- _Problem_: Make an exact copy of all the entries, with the pictures left out.

================================

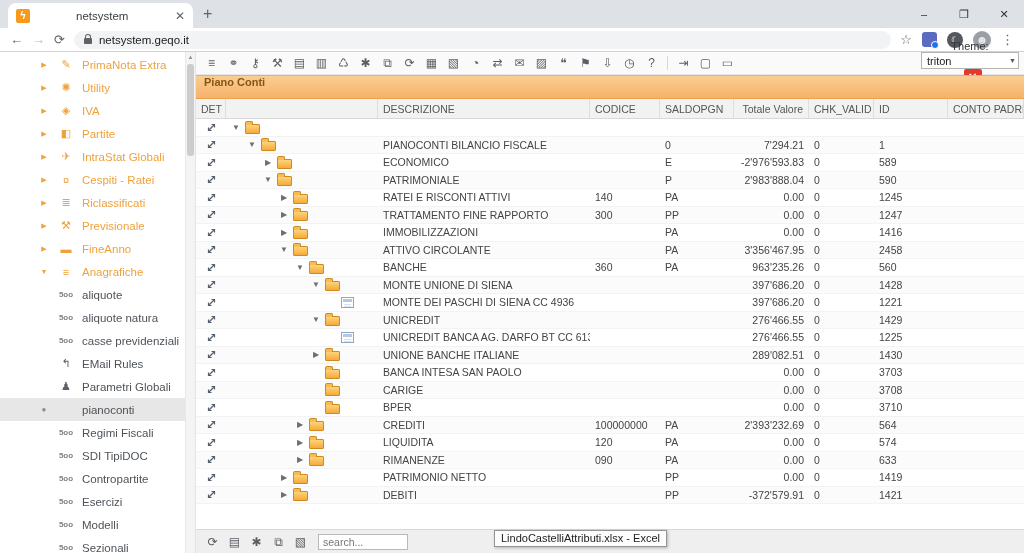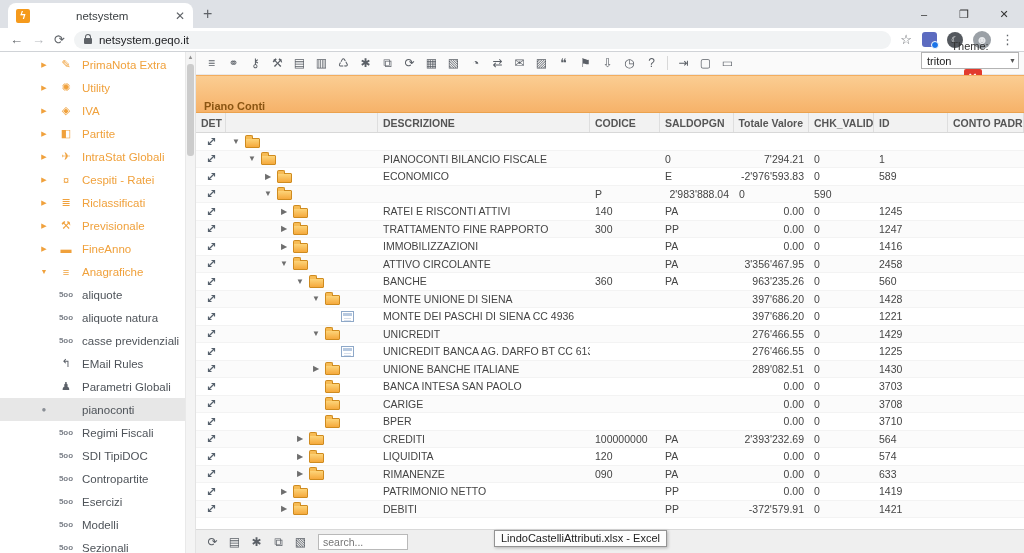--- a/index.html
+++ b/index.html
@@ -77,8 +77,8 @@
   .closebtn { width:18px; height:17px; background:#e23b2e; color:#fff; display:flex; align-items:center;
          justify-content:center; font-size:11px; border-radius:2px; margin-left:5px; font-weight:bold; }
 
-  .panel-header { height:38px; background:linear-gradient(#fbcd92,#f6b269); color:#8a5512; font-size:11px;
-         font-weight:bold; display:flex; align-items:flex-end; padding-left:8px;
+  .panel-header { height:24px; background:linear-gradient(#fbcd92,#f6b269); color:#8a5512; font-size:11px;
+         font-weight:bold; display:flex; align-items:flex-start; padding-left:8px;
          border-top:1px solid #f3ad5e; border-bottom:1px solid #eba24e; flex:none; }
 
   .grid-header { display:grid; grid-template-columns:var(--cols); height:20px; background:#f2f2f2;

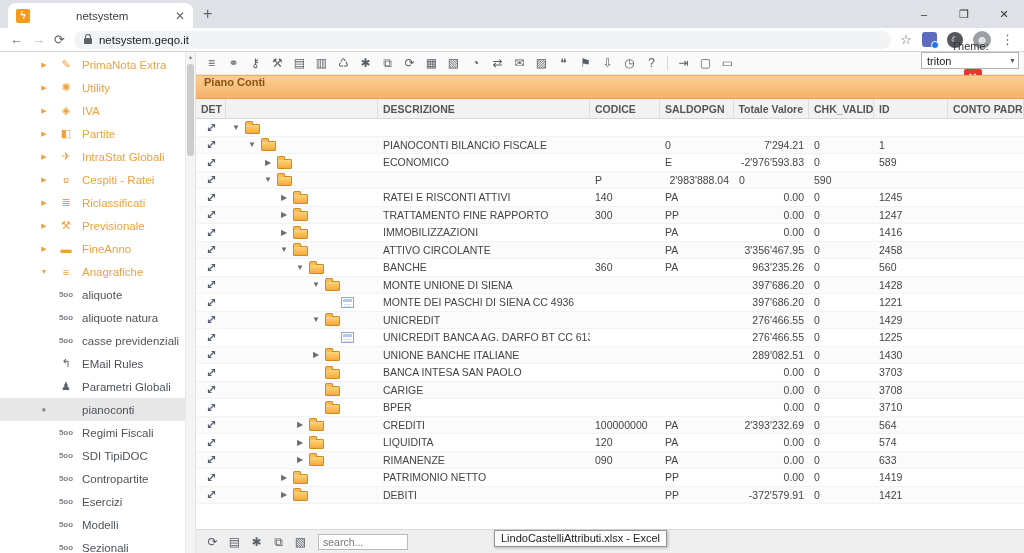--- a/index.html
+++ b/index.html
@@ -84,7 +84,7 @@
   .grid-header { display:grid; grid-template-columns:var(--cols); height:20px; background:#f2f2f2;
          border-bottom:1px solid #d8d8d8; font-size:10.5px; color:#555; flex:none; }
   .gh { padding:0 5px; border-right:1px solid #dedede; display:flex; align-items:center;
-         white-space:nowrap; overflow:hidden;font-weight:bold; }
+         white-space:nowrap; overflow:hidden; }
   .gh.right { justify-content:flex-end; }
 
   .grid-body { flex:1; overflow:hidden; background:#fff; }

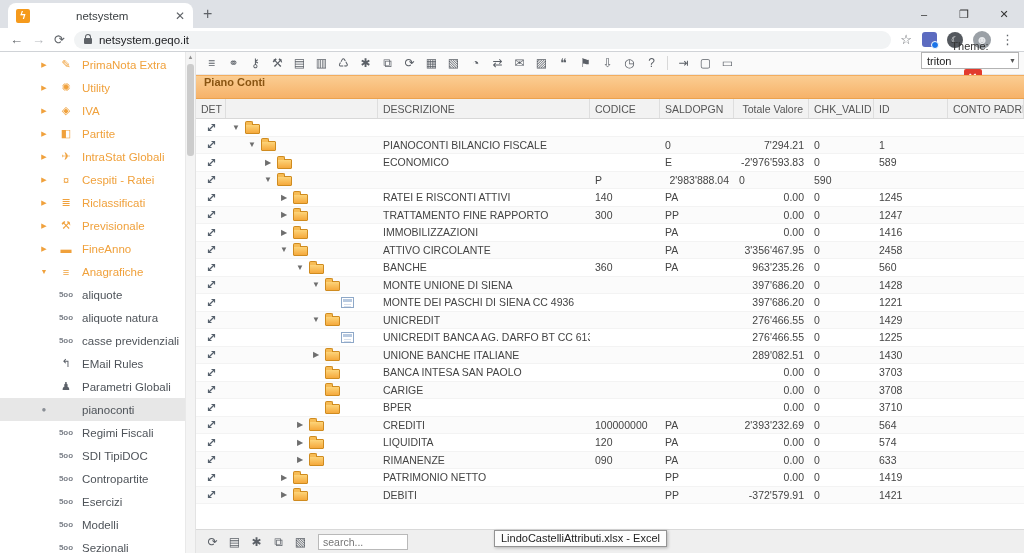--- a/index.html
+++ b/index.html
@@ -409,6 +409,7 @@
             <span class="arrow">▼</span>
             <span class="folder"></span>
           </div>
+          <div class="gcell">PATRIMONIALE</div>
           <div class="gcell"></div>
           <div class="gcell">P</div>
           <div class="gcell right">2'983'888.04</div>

================================

- _Response_:
--- a/index.html
+++ b/index.html
@@ -77,8 +77,8 @@
   .closebtn { width:18px; height:17px; background:#e23b2e; color:#fff; display:flex; align-items:center;
          justify-content:center; font-size:11px; border-radius:2px; margin-left:5px; font-weight:bold; }
 
-  .panel-header { height:38px; background:linear-gradient(#fbcd92,#f6b269); color:#8a5512; font-size:11px;
-         font-weight:bold; display:flex; align-items:flex-end; padding-left:8px;
+  .panel-header { height:24px; background:linear-gradient(#fbcd92,#f6b269); color:#8a5512; font-size:11px;
+         font-weight:bold; display:flex; align-items:flex-start; padding-left:8px;
          border-top:1px solid #f3ad5e; border-bottom:1px solid #eba24e; flex:none; }
 
   .grid-header { display:grid; grid-template-columns:var(--cols); height:20px; background:#f2f2f2;

--- a/index.html
+++ b/index.html
@@ -84,7 +84,7 @@
   .grid-header { display:grid; grid-template-columns:var(--cols); height:20px; background:#f2f2f2;
          border-bottom:1px solid #d8d8d8; font-size:10.5px; color:#555; flex:none; }
   .gh { padding:0 5px; border-right:1px solid #dedede; display:flex; align-items:center;
-         white-space:nowrap; overflow:hidden;font-weight:bold; }
+         white-space:nowrap; overflow:hidden; }
   .gh.right { justify-content:flex-end; }
 
   .grid-body { flex:1; overflow:hidden; background:#fff; }

--- a/index.html
+++ b/index.html
@@ -409,6 +409,7 @@
             <span class="arrow">▼</span>
             <span class="folder"></span>
           </div>
+          <div class="gcell">PATRIMONIALE</div>
           <div class="gcell"></div>
           <div class="gcell">P</div>
           <div class="gcell right">2'983'888.04</div>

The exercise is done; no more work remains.